Al terminar el almuerzo, ante la taza de café, Josef pensaba en su cuadro. Se preguntaba cómo llevárselo y si no sería demasiado engorroso en el avión. Acaso fuera más práctico quitar la tela del marco y enrollarla.
Estaba a punto de hablar del asunto cuando la cuñada le dijo:
—Supongo que irás a ver a N.
—Todavía no lo sé.
—Erais grandes amigos.
—Sigue siendo un amigo.
—En el 48 todo el mundo temblaba ante él. ¡El comisario rojo! Hizo mucho por ti, ¿no? ¡Estás en deuda con él!
El hermano se apresuró a interrumpir a su mujer y entregó a Josef un paquetito: «Papá lo guardó como un recuerdo tuyo. Lo encontramos después de su muerte».
Al parecer, su hermano tenía que ir pronto al hospital; el encuentro entre los dos hermanos estaba a punto de terminar, y Josef comprobó que su cuadro había desaparecido de la conversación. ¡Cómo! ¿Conque su cuñada se acuerda de su amigo N. pero olvida su cuadro? Aunque estaba dispuesto a renunciar a toda herencia, a su parte de la casa, el cuadro le pertenecía, y le pertenecía sólo a él, ¡con su nombre inscrito al lado del nombre del pintor!

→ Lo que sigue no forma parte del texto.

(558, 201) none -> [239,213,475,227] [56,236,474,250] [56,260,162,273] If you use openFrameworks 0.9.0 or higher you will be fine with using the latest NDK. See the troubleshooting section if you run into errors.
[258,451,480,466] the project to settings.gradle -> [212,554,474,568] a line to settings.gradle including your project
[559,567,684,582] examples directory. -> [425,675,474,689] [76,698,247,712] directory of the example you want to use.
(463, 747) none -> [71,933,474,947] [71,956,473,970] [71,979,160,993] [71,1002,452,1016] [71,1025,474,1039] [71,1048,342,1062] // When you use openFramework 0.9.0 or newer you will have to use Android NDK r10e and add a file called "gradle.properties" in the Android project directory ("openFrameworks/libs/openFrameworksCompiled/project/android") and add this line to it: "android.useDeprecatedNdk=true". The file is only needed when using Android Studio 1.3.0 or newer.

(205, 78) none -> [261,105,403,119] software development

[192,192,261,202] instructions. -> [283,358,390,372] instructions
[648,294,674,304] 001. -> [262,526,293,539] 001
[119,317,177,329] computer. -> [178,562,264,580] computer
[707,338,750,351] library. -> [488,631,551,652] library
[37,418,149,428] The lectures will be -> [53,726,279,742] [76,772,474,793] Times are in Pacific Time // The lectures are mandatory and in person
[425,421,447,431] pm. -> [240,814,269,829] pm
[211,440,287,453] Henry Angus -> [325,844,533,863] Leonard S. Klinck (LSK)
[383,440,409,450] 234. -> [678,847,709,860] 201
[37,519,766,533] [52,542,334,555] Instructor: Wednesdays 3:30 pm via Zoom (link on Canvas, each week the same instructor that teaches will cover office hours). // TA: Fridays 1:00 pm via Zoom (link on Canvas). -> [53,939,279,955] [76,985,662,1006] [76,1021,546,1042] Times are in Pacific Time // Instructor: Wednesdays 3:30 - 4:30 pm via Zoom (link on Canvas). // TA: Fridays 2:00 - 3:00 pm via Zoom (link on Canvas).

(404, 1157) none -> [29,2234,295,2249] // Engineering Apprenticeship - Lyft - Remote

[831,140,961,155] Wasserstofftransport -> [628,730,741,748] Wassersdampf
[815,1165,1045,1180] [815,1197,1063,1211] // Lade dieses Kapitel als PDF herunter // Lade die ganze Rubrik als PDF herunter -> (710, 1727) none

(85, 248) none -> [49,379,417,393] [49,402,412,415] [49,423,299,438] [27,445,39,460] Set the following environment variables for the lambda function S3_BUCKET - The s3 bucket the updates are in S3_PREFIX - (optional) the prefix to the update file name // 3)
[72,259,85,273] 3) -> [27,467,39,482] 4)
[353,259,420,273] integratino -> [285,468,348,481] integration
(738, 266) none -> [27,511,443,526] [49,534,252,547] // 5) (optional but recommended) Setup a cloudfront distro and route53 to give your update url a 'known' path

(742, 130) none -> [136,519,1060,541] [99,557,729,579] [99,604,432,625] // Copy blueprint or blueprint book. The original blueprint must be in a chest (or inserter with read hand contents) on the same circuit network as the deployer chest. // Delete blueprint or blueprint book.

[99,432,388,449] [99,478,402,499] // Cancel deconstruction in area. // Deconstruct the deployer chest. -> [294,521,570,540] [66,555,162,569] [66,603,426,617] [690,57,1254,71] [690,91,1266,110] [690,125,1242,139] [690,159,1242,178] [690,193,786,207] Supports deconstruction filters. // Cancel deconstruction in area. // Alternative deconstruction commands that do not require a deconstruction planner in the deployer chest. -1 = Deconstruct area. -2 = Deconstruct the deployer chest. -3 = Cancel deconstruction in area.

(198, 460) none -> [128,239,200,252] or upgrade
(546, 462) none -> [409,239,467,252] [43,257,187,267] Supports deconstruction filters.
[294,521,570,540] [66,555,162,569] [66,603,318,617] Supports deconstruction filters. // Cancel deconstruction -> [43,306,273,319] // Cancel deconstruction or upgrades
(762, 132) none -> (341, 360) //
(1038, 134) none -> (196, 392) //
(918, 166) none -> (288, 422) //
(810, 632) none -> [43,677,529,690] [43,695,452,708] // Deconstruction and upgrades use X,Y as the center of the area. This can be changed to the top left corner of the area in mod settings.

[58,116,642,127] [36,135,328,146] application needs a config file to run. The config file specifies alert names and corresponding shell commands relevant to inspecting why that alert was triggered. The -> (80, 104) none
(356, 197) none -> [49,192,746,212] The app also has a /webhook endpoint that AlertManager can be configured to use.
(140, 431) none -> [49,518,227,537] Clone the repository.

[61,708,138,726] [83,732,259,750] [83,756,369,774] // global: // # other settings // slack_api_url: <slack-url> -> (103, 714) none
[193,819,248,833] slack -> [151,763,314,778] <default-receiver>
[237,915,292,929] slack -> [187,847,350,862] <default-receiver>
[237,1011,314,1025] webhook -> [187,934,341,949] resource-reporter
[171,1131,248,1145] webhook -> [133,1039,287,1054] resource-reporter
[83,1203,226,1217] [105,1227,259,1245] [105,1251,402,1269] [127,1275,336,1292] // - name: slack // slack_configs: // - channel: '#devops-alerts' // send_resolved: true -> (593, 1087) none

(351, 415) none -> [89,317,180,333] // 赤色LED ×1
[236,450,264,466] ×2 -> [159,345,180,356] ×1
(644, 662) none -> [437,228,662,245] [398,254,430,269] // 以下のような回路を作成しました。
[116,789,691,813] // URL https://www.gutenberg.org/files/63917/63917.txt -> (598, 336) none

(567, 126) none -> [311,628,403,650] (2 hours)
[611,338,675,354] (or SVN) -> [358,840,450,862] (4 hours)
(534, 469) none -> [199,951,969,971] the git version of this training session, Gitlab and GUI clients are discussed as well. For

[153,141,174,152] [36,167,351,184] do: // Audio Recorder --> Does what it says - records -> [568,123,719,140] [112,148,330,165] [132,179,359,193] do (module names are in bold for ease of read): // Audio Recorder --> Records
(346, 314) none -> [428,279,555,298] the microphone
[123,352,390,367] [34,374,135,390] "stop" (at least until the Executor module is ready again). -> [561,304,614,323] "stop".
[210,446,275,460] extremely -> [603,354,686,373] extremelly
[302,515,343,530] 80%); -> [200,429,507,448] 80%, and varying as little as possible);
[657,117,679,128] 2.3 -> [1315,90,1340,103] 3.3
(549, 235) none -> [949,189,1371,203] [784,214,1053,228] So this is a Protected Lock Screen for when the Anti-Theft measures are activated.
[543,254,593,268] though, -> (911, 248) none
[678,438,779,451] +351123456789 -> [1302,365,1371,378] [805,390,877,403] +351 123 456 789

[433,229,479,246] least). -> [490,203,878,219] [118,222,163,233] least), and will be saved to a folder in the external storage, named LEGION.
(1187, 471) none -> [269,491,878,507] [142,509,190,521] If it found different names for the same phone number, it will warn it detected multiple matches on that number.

La atmósfera se hizo de pronto más densa y al hermano le dio por contar algo gracioso. Josef no le escuchaba. Se había propuesto reclamarle el cuadro y, concentrado en lo que quería decir, dejó caer la mirada sobre la muñeca del hermano y su reloj. Lo reconoció: grande, negro, pasado de moda; se quedó en su apartamento, y el hermano se lo había apropiado. No, Josef no tenía motivo alguno para indignarse. Todo había ocurrido según sus propias instrucciones; no obstante, ver su reloj en la muñeca de otro le hundió en un profundo malestar. Tuvo la impresión de reencontrar el mundo como podría hacerlo un muerto que, al cabo de veinte años, saliera de su tumba: toca tierra con el tímido paso de quien ha perdido la costumbre de caminar; apenas reconoce el mundo donde vivió, pero se topa constantemente con los restos de su vida: ve su pantalón, su corbata, en los cuerpos de los supervivientes, quienes, con toda naturalidad, se los han repartido; lo ve todo y no reivindica nada: los muertos suelen ser tímidos. Presa de la timidez de los muertos, Josef no tuvo el valor de decir una sola palabra con respecto a su cuadro. Se levantó.
«Vuelve esta noche. Cenaremos juntos», dijo el hermano.
Josef vio de repente el rostro de su propia mujer; sintió la acuciante necesidad de dirigirse a ella, de hablar con ella. Pero no podía: su hermano le miraba aguardando una respuesta.
«Perdonadme, pero tengo muy poco tiempo. La próxima vez será», y cordialmente les dio a los dos un apretón de manos.
Camino del hotel, el rostro de su mujer volvió a aparecérsele y él se enfureció: «Es culpa tuya. Fuiste tú quien me dijo que debía venir. Yo no quería. No tenía ningunas ganas de regresar. Pero tú no estabas de acuerdo. No venir, según tú, era anormal, injustificable, incluso feo. ¿Todavía crees que tenías razón?».